_TASK ITEM:_
Output the listing word for word, minus images.

_EXCERPTED RECORDS:_
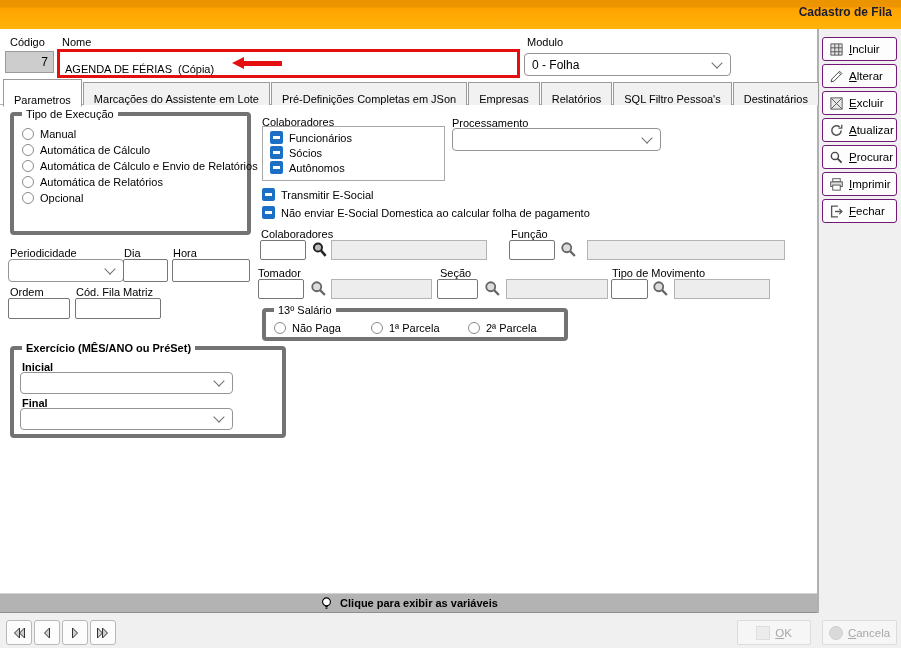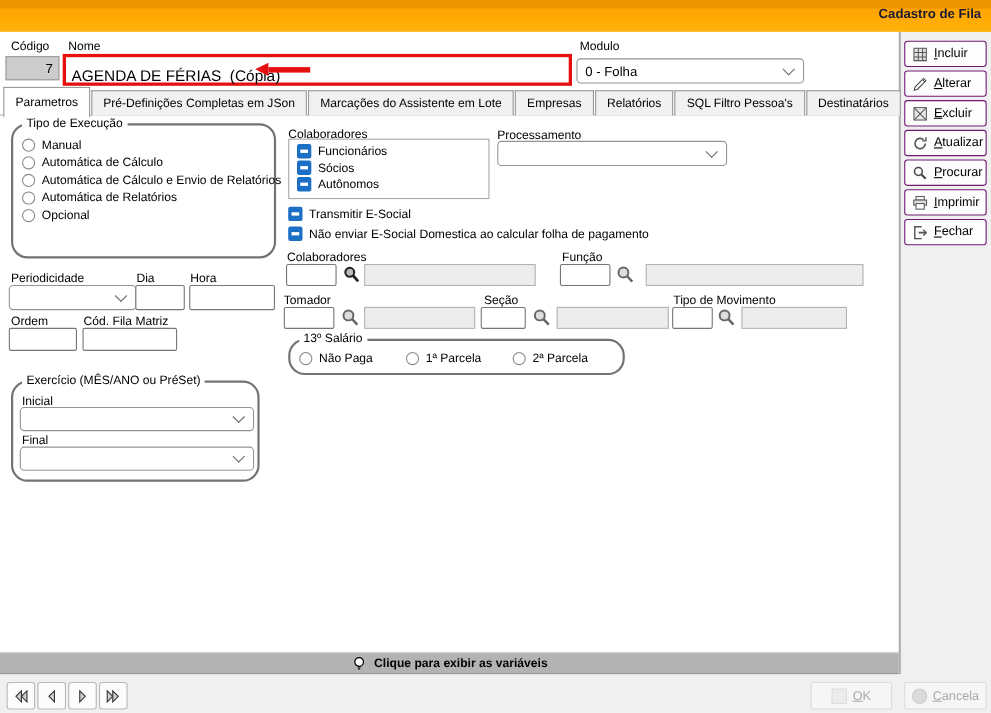--- a/index.html
+++ b/index.html
@@ -22,33 +22,33 @@
 
   
   .lb{position:absolute;font-size:11px;white-space:nowrap;text-align:center;}
   .inp{position:absolute;background:#fff;border:1px solid #767676;border-radius:2px;
     font-family:"Liberation Sans",sans-serif;font-size:12px;padding:0 4px;box-sizing:border-box;}
   .ro{position:absolute;background:#ededed;border:1px solid #b3b3b3;box-sizing:border-box;}
   .sel{position:absolute;background:#fff;border:1px solid #949494;border-radius:4px;box-sizing:border-box;
     font-size:12px;display:flex;align-items:center;padding:0 22px 0 7px;cursor:pointer;}
   .chev{position:absolute;right:9px;top:50%;width:7px;height:7px;margin-top:-6px;
     border-right:1.6px solid #6e6e6e;border-bottom:1.6px solid #6e6e6e;transform:rotate(45deg);}
-  .grp{position:absolute;border:2px solid #737373;border-radius:15px;background:#fff;box-sizing:border-box;}
+  .grp{position:absolute;border:4px solid #737373;border-radius:4px;background:#fff;box-sizing:border-box;}
   .legend{position:absolute;top:-8px;left:8px;background:#fff;padding:0 4px;white-space:nowrap;}
   .rad{width:12px;height:12px;border:1px solid #8a8a8a;border-radius:50%;background:#fff;
     display:inline-block;flex:0 0 auto;box-sizing:border-box;}
   .chk{width:13px;height:13px;background:#1b6fc4;border-radius:2px;position:relative;
     display:inline-block;flex:0 0 auto;}
   .chk::after{content:"";position:absolute;left:3px;top:5px;width:7px;height:2.5px;background:#fff;}
   .row{display:flex;align-items:center;gap:6px;cursor:pointer;}
   .sicon{position:absolute;width:18px;height:18px;cursor:pointer;}
 
   
   .tabstrip{position:absolute;left:3px;top:81px;display:flex;align-items:flex-start;z-index:2;}
-  .tab{display:inline-flex;align-items:center;padding:0 10px;height:22px;margin-top:1px;
+  .tab{display:inline-flex;align-items:flex-end;padding:0 10px;height:22px;margin-top:1px;
     background:#f1f1f1;border:1px solid #9a9a9a;border-bottom:none;margin-right:1px;
     white-space:nowrap;cursor:pointer;}
   .tab.active{height:26px;margin-top:-2px;background:#fff;z-index:3;position:relative;
     border-bottom:1px solid #fff;}
   .tabline{position:absolute;left:0;top:104px;width:817px;height:1px;background:#b5b5b5;}
   .tscroll{position:absolute;top:84px;width:15px;height:19px;background:#efefef;border:1px solid #9a9a9a;
     box-sizing:border-box;display:flex;align-items:center;justify-content:center;
     font-size:8px;color:#333;cursor:pointer;}
 
   
@@ -56,21 +56,21 @@
     display:flex;flex-direction:column;gap:3px;padding:8px 4px 0 3px;box-sizing:border-box;}
   .abtn{height:24px;flex:0 0 24px;background:#fdfdfd;border:1px solid #701a75;border-radius:3px;
     display:flex;align-items:center;gap:5px;padding-left:6px;font-size:11.5px;cursor:pointer;box-sizing:border-box;}
   .mn{display:inline-block;}
   .mn::first-letter{text-decoration:underline;}
 
   
   .redbox{position:absolute;left:57px;top:49px;width:463px;height:29px;border:3px solid #e60f0f;
     box-sizing:border-box;background:#fff;}
   .redbox input{position:absolute;left:0;top:0;width:100%;height:100%;border:none;outline:none;
-    font-family:"Liberation Sans",sans-serif;font-size:14px;padding:17px 5px;box-sizing:border-box;background:transparent;}
+    font-family:"Liberation Sans",sans-serif;font-size:11px;padding:17px 5px;box-sizing:border-box;background:transparent;}
   .redarrow{position:absolute;left:172px;top:5px;display:flex;align-items:center;pointer-events:none;}
   .redarrow .tri{width:0;height:0;border-top:6px solid transparent;border-bottom:6px solid transparent;
     border-right:12px solid #e60f0f;}
   .redarrow .bar{width:38px;height:5px;background:#e60f0f;}
 
   
   .navgrp{position:absolute;left:6px;top:620px;display:flex;gap:2px;}
   .nbtn{width:26px;height:25px;background:#fcfcfc;border:1px solid #b9b9b9;border-radius:3px;
     display:flex;align-items:center;justify-content:center;cursor:pointer;box-sizing:border-box;}
   .okbtn,.cancelbtn{position:absolute;top:620px;height:25px;background:#f6f6f6;border:1px solid #dcdcdc;
@@ -112,24 +112,24 @@
   <div class="sel" style="left:524px;top:53px;width:207px;height:23px;">
     <span>0 - Folha</span>
     <span class="chev"></span>
   </div>
 
   <div class="tabstrip">
     <div class="tab active">
         <span>Parametros</span>
       </div>
     <div class="tab">
+        <span>Marcações do Assistente em Lote</span>
+      </div>
+    <div class="tab">
         <span>Pré-Definições Completas em JSon</span>
-      </div>
-    <div class="tab">
-        <span>Marcações do Assistente em Lote</span>
       </div>
     <div class="tab">
         <span>Empresas</span>
       </div>
     <div class="tab">
         <span>Relatórios</span>
       </div>
     <div class="tab">
         <span>SQL Filtro Pessoa's</span>
       </div>
@@ -260,21 +260,21 @@
     <div class="row" style="position:absolute;left:105px;top:10px;">
         <span class="rad"></span>
         <span>1ª Parcela</span>
       </div>
     <div class="row" style="position:absolute;left:202px;top:10px;">
         <span class="rad"></span>
         <span>2ª Parcela</span>
       </div>
   </div>
 
-  <div class="grp" style="left:10px;top:346px;width:226px;height:92px;">
+  <div class="grp" style="left:10px;top:346px;width:276px;height:92px;font-weight:bold;">
     <span class="legend">Exercício (MÊS/ANO ou PréSet)</span>
     <span class="lb" style="left:8px;top:11px;">Inicial</span>
     <div class="sel" style="left:6px;top:22px;width:213px;height:22px;">
         <span class="chev"></span>
       </div>
     <span class="lb" style="left:8px;top:47px;">Final</span>
     <div class="sel" style="left:6px;top:58px;width:213px;height:22px;">
         <span class="chev"></span>
       </div>
   </div>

_SOLUTION TO THIS EXERCISE:_
--- a/index.html
+++ b/index.html
@@ -22,33 +22,33 @@
 
   
   .lb{position:absolute;font-size:11px;white-space:nowrap;text-align:center;}
   .inp{position:absolute;background:#fff;border:1px solid #767676;border-radius:2px;
     font-family:"Liberation Sans",sans-serif;font-size:12px;padding:0 4px;box-sizing:border-box;}
   .ro{position:absolute;background:#ededed;border:1px solid #b3b3b3;box-sizing:border-box;}
   .sel{position:absolute;background:#fff;border:1px solid #949494;border-radius:4px;box-sizing:border-box;
     font-size:12px;display:flex;align-items:center;padding:0 22px 0 7px;cursor:pointer;}
   .chev{position:absolute;right:9px;top:50%;width:7px;height:7px;margin-top:-6px;
     border-right:1.6px solid #6e6e6e;border-bottom:1.6px solid #6e6e6e;transform:rotate(45deg);}
-  .grp{position:absolute;border:2px solid #737373;border-radius:15px;background:#fff;box-sizing:border-box;}
+  .grp{position:absolute;border:4px solid #737373;border-radius:4px;background:#fff;box-sizing:border-box;}
   .legend{position:absolute;top:-8px;left:8px;background:#fff;padding:0 4px;white-space:nowrap;}
   .rad{width:12px;height:12px;border:1px solid #8a8a8a;border-radius:50%;background:#fff;
     display:inline-block;flex:0 0 auto;box-sizing:border-box;}
   .chk{width:13px;height:13px;background:#1b6fc4;border-radius:2px;position:relative;
     display:inline-block;flex:0 0 auto;}
   .chk::after{content:"";position:absolute;left:3px;top:5px;width:7px;height:2.5px;background:#fff;}
   .row{display:flex;align-items:center;gap:6px;cursor:pointer;}
   .sicon{position:absolute;width:18px;height:18px;cursor:pointer;}
 
   
   .tabstrip{position:absolute;left:3px;top:81px;display:flex;align-items:flex-start;z-index:2;}
-  .tab{display:inline-flex;align-items:center;padding:0 10px;height:22px;margin-top:1px;
+  .tab{display:inline-flex;align-items:flex-end;padding:0 10px;height:22px;margin-top:1px;
     background:#f1f1f1;border:1px solid #9a9a9a;border-bottom:none;margin-right:1px;
     white-space:nowrap;cursor:pointer;}
   .tab.active{height:26px;margin-top:-2px;background:#fff;z-index:3;position:relative;
     border-bottom:1px solid #fff;}
   .tabline{position:absolute;left:0;top:104px;width:817px;height:1px;background:#b5b5b5;}
   .tscroll{position:absolute;top:84px;width:15px;height:19px;background:#efefef;border:1px solid #9a9a9a;
     box-sizing:border-box;display:flex;align-items:center;justify-content:center;
     font-size:8px;color:#333;cursor:pointer;}
 
   
@@ -56,21 +56,21 @@
     display:flex;flex-direction:column;gap:3px;padding:8px 4px 0 3px;box-sizing:border-box;}
   .abtn{height:24px;flex:0 0 24px;background:#fdfdfd;border:1px solid #701a75;border-radius:3px;
     display:flex;align-items:center;gap:5px;padding-left:6px;font-size:11.5px;cursor:pointer;box-sizing:border-box;}
   .mn{display:inline-block;}
   .mn::first-letter{text-decoration:underline;}
 
   
   .redbox{position:absolute;left:57px;top:49px;width:463px;height:29px;border:3px solid #e60f0f;
     box-sizing:border-box;background:#fff;}
   .redbox input{position:absolute;left:0;top:0;width:100%;height:100%;border:none;outline:none;
-    font-family:"Liberation Sans",sans-serif;font-size:14px;padding:17px 5px;box-sizing:border-box;background:transparent;}
+    font-family:"Liberation Sans",sans-serif;font-size:11px;padding:17px 5px;box-sizing:border-box;background:transparent;}
   .redarrow{position:absolute;left:172px;top:5px;display:flex;align-items:center;pointer-events:none;}
   .redarrow .tri{width:0;height:0;border-top:6px solid transparent;border-bottom:6px solid transparent;
     border-right:12px solid #e60f0f;}
   .redarrow .bar{width:38px;height:5px;background:#e60f0f;}
 
   
   .navgrp{position:absolute;left:6px;top:620px;display:flex;gap:2px;}
   .nbtn{width:26px;height:25px;background:#fcfcfc;border:1px solid #b9b9b9;border-radius:3px;
     display:flex;align-items:center;justify-content:center;cursor:pointer;box-sizing:border-box;}
   .okbtn,.cancelbtn{position:absolute;top:620px;height:25px;background:#f6f6f6;border:1px solid #dcdcdc;
@@ -112,24 +112,24 @@
   <div class="sel" style="left:524px;top:53px;width:207px;height:23px;">
     <span>0 - Folha</span>
     <span class="chev"></span>
   </div>
 
   <div class="tabstrip">
     <div class="tab active">
         <span>Parametros</span>
       </div>
     <div class="tab">
+        <span>Marcações do Assistente em Lote</span>
+      </div>
+    <div class="tab">
         <span>Pré-Definições Completas em JSon</span>
-      </div>
-    <div class="tab">
-        <span>Marcações do Assistente em Lote</span>
       </div>
     <div class="tab">
         <span>Empresas</span>
       </div>
     <div class="tab">
         <span>Relatórios</span>
       </div>
     <div class="tab">
         <span>SQL Filtro Pessoa's</span>
       </div>
@@ -260,21 +260,21 @@
     <div class="row" style="position:absolute;left:105px;top:10px;">
         <span class="rad"></span>
         <span>1ª Parcela</span>
       </div>
     <div class="row" style="position:absolute;left:202px;top:10px;">
         <span class="rad"></span>
         <span>2ª Parcela</span>
       </div>
   </div>
 
-  <div class="grp" style="left:10px;top:346px;width:226px;height:92px;">
+  <div class="grp" style="left:10px;top:346px;width:276px;height:92px;font-weight:bold;">
     <span class="legend">Exercício (MÊS/ANO ou PréSet)</span>
     <span class="lb" style="left:8px;top:11px;">Inicial</span>
     <div class="sel" style="left:6px;top:22px;width:213px;height:22px;">
         <span class="chev"></span>
       </div>
     <span class="lb" style="left:8px;top:47px;">Final</span>
     <div class="sel" style="left:6px;top:58px;width:213px;height:22px;">
         <span class="chev"></span>
       </div>
   </div>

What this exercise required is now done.